The next day she was put to the test in a closed meeting with the diocesan clergy at St. Andrew's of Mt. Pleasant. Videos were made, apparently in secret by the staff of St. Andrew's. "Clarity Ensued" is still available in 12 parts on The Living Church website . The videos total 90 minutes, about half of the entire meeting. They were heavily edited to remove many of Jeffert Schori's answers. Edited or not, these videos stand as invaluable evidence of the true feelings of the diocesan leadership toward the Presiding Bishop. I highly recommend these videos to anyone who wants to understand the attitudes of the pre-schism leadership toward the national Church.

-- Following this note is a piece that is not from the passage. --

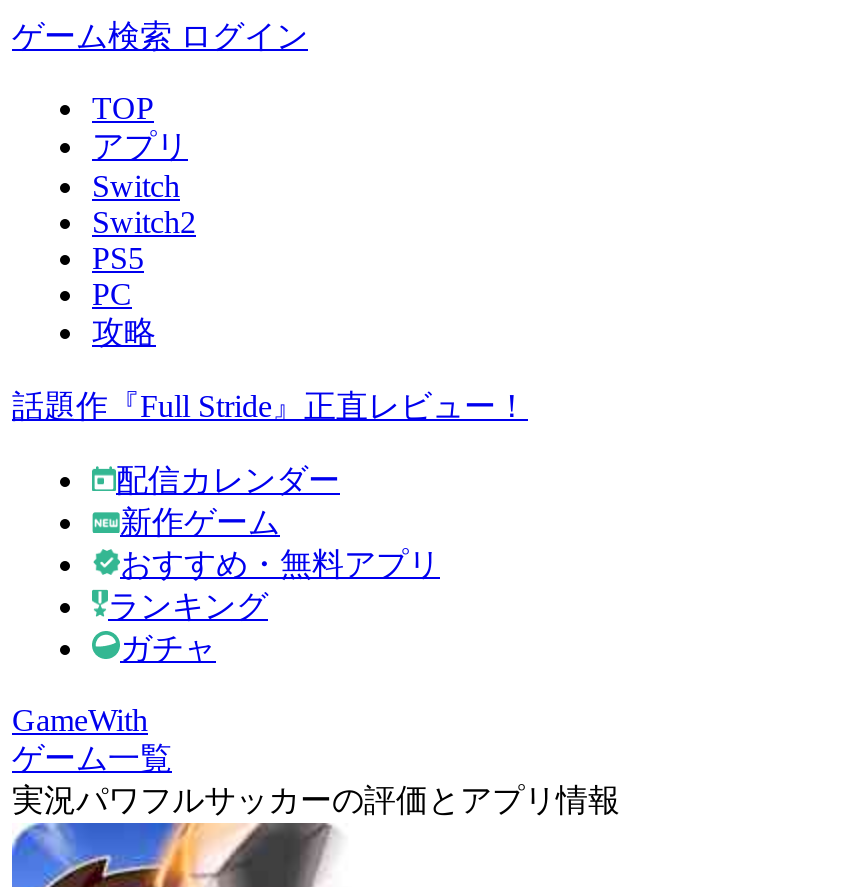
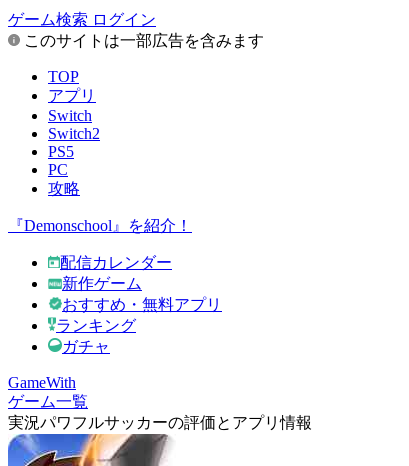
+ このサイトは一部広告を含みます

- 話題作『Full Stride』正直レビュー！
+ 『Demonschool』を紹介！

The Presiding Bishop was placed alone in front facing the clergy in the pews. An image of a criminal under the lights in the interrogation room of the police station may come to mind. Another imagine may be the wolf surrounded by the ranchers who move in on the one that had been menacing their sheep. What was supposed to be a sort of informal discussion between the Presiding Bishop and the clergy turned into a scripted and choreographed presentation of the diocesan leadership to the Presiding Bishop. They made it plain they were there to present their grievances to her, not to listen to her. She remained cool and calm and endured nearly three hours of charges, accusations, and insults with serene dignity. Lawrence opened the show reading to her from the Bible and demanding that she take back her words from an interview with Time magazine. Kendall Harmon followed with personal accusations. She did her best to ignore them. She showed a ripple of emotion only once on the videos, when a clergyman said he was glad there was one orthodox bishop present (Lawrence). Jefferts Schori calmly stood and said quietly that she resented the insinuation that she was not orthodox. A hush fell over the crowd. The clergyman apologized to her. In the end, it was reported that the Presiding Bishop threw up her hands in frustration and exclaimed that she was struck by their inability to communicate.

The second visit to the diocese was the reverse of the first. It was to attend the special convention of January 25-26, 2013, when the old diocese was reorganized under a provisional bishop, Charles vonRosenberg. That was an occasion of festival celebration. Many a tear of joy was shed as she slowly processed down the grand aisle of that Gothic masterpiece, Grace Church of Charleston. It was as if the whole Episcopal Church filled the high vaulted ceilings of that old edifice.

And so the Presiding Bishop returns to the Episcopal Church in South Carolina, and once again she brings with her the presence of the entire Episcopal Church. The Episcopal Church goes on in South Carolina. It goes on because of the thousands of ordinary, faithful Episcopalians who refused to be defeated and who refused to give in to the pressures of the misled crowd. They are all heroes. It goes on because of the Forum. It goes on because of her devoted deacons, priests and bishops. Even in bar-b-que stands, funeral homes, old schools, and borrowed sanctuaries, the Church goes on in South Carolina. Now is a moment to celebrate.